Senator Amerika Serikat, Tom Cotton, telah memperkenalkan sebuah undang-undang yang berusaha untuk menghapus penggunaan istilah "Tepi Barat" dalam dokumen pemerintah federal. Sebagai penggantinya, undang-undang ini mengusulkan penggunaan istilah "Yudea dan Samaria". Cotton berpendapat bahwa istilah tersebut lebih sesuai dengan klaim sejarah dan biblika Israel terhadap wilayah tersebut.
Yudea dan Samaria adalah istilah yang digunakan oleh Israel untuk merujuk kepada Tepi Barat yang diduduki.
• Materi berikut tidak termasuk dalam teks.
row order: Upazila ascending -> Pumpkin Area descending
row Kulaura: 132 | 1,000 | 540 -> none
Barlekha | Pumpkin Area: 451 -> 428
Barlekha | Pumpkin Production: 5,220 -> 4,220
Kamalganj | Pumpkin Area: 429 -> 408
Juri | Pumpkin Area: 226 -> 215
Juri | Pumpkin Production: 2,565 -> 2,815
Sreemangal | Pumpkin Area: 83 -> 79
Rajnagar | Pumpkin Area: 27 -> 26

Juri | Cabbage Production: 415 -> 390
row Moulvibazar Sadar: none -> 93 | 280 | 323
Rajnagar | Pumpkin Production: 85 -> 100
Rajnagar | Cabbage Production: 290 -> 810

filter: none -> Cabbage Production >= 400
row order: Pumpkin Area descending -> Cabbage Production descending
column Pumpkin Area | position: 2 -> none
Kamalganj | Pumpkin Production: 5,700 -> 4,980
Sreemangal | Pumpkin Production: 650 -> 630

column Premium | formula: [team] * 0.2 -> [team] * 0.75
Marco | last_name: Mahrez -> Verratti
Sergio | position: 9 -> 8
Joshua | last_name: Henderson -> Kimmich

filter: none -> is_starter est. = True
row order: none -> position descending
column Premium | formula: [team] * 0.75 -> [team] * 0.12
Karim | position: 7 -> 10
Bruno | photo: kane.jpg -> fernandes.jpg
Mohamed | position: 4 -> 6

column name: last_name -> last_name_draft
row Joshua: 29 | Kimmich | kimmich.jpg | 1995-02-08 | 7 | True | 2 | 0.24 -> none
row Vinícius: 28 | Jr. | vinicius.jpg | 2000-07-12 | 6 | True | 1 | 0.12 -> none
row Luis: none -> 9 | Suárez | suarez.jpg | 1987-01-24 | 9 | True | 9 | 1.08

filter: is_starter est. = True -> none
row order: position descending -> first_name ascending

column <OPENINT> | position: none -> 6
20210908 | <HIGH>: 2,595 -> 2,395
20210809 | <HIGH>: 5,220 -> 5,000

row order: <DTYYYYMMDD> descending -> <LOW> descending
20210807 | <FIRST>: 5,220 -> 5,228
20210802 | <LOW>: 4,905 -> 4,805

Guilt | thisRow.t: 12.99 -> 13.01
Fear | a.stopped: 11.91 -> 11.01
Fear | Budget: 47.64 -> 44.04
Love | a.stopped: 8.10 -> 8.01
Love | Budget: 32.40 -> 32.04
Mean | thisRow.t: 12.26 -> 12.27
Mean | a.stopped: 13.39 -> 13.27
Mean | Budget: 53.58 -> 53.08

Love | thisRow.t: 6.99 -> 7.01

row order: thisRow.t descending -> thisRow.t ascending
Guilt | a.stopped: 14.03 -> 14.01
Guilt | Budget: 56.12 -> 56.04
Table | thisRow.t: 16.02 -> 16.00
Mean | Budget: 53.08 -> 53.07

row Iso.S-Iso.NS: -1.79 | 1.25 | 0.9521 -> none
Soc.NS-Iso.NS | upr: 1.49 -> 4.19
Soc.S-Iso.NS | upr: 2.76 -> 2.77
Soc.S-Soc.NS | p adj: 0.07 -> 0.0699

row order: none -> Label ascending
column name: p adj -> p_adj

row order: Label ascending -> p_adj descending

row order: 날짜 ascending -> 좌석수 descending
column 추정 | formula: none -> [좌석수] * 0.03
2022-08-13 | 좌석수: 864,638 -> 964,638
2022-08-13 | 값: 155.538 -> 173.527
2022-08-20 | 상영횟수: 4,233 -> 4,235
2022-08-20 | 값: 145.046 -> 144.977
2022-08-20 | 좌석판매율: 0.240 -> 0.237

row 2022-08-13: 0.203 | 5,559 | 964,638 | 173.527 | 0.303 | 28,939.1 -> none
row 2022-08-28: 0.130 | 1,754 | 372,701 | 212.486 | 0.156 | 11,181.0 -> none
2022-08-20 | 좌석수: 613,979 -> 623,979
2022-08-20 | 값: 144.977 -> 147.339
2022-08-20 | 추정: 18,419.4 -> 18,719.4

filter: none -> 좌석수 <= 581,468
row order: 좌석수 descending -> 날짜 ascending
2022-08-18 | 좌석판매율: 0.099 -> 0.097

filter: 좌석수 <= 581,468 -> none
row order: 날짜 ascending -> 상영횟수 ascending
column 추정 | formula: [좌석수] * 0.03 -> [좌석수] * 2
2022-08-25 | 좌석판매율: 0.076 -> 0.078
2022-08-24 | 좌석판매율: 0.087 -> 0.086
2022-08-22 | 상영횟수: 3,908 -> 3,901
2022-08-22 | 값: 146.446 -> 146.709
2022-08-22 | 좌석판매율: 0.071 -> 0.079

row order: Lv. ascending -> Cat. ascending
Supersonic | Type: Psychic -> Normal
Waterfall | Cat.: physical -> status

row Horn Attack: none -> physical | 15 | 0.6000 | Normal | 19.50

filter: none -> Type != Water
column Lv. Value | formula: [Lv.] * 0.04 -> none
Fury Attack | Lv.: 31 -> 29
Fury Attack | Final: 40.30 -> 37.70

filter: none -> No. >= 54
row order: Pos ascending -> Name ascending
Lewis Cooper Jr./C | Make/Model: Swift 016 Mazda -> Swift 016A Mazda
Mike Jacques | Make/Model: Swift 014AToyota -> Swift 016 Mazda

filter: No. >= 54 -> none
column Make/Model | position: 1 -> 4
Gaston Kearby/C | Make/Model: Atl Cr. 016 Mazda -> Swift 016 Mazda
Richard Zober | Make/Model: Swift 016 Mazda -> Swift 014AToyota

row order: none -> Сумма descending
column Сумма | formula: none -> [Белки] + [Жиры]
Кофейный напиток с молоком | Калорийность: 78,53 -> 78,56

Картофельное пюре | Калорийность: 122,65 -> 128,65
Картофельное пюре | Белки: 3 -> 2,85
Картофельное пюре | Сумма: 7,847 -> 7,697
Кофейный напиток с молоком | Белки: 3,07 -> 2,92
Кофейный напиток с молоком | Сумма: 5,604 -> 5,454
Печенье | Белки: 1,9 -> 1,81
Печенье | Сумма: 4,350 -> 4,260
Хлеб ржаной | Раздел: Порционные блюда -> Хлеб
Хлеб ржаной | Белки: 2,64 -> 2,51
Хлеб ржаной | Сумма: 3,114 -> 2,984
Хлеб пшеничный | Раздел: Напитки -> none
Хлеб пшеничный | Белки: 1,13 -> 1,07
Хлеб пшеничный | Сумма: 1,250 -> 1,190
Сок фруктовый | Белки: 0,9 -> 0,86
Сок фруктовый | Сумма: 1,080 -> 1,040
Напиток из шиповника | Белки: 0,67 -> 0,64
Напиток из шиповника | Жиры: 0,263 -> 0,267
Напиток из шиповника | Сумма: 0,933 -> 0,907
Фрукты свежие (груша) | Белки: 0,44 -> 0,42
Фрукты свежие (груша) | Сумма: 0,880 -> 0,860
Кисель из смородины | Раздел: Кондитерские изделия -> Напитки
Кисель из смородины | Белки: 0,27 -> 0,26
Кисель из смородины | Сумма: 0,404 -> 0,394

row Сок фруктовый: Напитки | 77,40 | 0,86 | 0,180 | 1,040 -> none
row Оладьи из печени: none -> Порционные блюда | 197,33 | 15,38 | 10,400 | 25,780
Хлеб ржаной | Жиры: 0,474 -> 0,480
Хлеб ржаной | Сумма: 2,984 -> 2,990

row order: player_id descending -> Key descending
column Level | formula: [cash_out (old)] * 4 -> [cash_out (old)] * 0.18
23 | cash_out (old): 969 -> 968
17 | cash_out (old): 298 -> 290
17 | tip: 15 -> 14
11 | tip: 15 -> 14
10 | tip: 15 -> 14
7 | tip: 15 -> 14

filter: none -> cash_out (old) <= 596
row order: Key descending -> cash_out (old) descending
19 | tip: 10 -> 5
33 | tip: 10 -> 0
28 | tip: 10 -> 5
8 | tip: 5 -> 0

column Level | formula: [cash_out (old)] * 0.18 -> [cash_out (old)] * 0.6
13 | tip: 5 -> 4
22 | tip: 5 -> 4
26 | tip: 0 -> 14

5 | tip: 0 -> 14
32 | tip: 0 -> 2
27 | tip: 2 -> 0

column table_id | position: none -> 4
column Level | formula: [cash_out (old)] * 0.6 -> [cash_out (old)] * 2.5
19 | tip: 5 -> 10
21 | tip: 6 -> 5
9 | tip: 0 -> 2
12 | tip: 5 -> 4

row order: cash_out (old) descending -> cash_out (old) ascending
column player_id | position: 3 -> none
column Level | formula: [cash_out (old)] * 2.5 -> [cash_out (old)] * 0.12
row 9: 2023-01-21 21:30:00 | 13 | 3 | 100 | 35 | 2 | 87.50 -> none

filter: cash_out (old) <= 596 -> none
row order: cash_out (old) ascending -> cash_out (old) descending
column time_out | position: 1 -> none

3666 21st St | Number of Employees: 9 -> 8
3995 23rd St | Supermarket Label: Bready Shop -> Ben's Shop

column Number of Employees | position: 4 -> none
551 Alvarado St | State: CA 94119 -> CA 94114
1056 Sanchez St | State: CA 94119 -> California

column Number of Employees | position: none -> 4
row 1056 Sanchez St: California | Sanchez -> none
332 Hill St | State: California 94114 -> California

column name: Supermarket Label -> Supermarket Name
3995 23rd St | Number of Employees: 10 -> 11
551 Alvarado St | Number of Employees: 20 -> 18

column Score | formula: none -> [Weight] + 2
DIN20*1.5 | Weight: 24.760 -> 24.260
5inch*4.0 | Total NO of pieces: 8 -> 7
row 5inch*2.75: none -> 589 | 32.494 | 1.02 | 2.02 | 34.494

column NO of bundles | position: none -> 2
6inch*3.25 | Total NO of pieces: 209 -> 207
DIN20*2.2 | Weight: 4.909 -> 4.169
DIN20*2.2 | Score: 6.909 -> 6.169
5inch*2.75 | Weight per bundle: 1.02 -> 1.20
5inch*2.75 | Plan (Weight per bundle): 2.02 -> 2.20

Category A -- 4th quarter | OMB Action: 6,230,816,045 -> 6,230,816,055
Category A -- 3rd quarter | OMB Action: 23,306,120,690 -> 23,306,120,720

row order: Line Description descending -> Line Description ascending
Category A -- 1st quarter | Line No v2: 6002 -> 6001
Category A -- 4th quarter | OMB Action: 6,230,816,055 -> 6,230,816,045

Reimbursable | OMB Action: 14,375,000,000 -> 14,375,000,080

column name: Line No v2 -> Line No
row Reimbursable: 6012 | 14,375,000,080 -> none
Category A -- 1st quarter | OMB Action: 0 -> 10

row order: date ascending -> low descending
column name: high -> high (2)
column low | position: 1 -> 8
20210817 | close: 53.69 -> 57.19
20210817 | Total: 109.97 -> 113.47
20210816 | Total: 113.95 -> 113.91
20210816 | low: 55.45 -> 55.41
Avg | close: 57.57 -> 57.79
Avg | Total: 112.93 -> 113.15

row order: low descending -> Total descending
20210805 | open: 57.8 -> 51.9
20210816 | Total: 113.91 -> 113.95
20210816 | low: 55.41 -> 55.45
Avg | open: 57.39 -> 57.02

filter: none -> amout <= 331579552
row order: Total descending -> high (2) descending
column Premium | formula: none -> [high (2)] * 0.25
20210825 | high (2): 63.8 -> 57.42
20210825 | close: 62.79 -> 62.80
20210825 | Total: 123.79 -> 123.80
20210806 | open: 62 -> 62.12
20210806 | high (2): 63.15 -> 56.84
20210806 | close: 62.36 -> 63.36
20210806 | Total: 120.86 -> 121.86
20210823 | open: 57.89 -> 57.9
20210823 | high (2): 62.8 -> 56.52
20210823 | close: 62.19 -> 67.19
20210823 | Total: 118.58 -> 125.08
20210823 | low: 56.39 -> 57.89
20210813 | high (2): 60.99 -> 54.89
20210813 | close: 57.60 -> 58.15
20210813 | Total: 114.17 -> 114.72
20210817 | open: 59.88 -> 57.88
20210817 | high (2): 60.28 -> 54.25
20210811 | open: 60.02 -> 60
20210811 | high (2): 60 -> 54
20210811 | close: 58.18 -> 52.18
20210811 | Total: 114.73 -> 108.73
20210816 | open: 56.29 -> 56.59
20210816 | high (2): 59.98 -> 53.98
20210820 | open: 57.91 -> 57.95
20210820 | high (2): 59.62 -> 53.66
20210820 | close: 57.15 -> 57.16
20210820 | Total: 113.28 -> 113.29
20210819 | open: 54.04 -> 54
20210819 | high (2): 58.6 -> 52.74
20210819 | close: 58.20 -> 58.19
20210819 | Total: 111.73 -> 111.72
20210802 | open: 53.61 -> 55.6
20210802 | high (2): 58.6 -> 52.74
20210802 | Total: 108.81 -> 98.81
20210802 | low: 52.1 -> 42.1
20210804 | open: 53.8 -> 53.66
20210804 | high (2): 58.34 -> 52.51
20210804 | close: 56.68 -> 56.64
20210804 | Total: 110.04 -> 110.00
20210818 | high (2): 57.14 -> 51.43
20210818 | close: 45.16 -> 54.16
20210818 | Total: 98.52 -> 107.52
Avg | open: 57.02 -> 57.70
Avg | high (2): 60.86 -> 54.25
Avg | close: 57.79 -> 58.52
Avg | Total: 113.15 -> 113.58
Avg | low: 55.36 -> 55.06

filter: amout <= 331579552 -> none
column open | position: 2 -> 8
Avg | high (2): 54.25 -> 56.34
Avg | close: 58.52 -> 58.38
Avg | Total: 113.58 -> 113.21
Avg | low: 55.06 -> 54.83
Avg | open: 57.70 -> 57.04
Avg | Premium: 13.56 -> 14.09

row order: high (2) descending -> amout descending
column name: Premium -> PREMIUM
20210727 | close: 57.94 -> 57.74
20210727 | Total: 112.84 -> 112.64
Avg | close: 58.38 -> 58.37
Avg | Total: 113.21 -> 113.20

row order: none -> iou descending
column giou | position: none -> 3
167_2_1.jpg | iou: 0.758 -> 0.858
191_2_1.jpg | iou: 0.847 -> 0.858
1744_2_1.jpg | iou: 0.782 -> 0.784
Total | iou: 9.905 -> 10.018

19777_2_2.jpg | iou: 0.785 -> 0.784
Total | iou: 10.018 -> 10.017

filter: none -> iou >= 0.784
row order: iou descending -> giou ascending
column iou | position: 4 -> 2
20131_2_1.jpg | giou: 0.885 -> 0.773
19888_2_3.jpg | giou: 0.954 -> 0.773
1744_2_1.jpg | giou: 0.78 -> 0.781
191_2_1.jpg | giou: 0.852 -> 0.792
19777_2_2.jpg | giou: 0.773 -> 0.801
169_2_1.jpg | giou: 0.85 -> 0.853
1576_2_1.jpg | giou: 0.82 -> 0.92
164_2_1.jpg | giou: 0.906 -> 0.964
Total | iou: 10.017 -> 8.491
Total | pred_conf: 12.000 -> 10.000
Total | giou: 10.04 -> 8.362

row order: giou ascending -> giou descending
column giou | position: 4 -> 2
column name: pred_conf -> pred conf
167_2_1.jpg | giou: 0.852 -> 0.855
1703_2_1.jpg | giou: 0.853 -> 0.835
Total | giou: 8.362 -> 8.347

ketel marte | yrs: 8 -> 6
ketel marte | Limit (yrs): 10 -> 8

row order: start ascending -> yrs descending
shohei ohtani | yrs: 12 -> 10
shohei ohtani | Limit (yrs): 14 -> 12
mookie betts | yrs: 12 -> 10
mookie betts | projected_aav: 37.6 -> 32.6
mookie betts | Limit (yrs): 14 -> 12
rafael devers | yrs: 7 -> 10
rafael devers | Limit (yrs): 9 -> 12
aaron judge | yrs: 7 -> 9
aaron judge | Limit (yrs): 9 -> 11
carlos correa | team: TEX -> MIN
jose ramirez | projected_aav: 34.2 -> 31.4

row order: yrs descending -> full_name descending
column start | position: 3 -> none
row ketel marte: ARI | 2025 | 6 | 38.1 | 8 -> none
Usulan legislasi ini serupa dengan undang-undang yang diajukan di DPR oleh perwakilan Claudia Tenney, Randy Weber, dan Anthony D’Esposito sebelumnya tahun ini.
Jika undang-undang ini disahkan, semua referensi terhadap "Tepi Barat" dalam dokumen pemerintah AS akan dihapus dan diganti dengan nama biblika tersebut. Cotton menyatakan, "Hak hukum dan sejarah orang Yahudi terhadap Yudea dan Samaria telah ada sejak ribuan tahun. AS harus berhenti menggunakan istilah Tepi Barat yang sarat dengan konotasi politik untuk merujuk kepada tanah air biblika Israel."
Langkah ini muncul di tengah kritik internasional yang terus meningkat terhadap kebijakan Israel di wilayah yang diduduki. Pada bulan Juli, Mahkamah Internasional menyatakan bahwa pendudukan Israel di Tepi Barat adalah ilegal menurut hukum internasional, yang menantang legitimasi pemukiman Israel yang kini dihuni oleh hampir 700.000 pemukim Israel.
PBB juga telah mendokumentasikan meningkatnya kekerasan, dengan hampir 1.000 orang Palestina dilaporkan tewas di Tepi Barat sejak tahun 2022 akibat serangan militer Israel dan serangan pemukim.
Pendukung undang-undang ini berargumen bahwa tindakan ini memperkuat dukungan AS terhadap Israel dan aktivitas pemukiman, sebuah sikap yang sudah lama didukung oleh donor-donor Partai Republik seperti Miriam Adelson, yang telah memberikan dukungan finansial yang signifikan untuk kampanye GOP.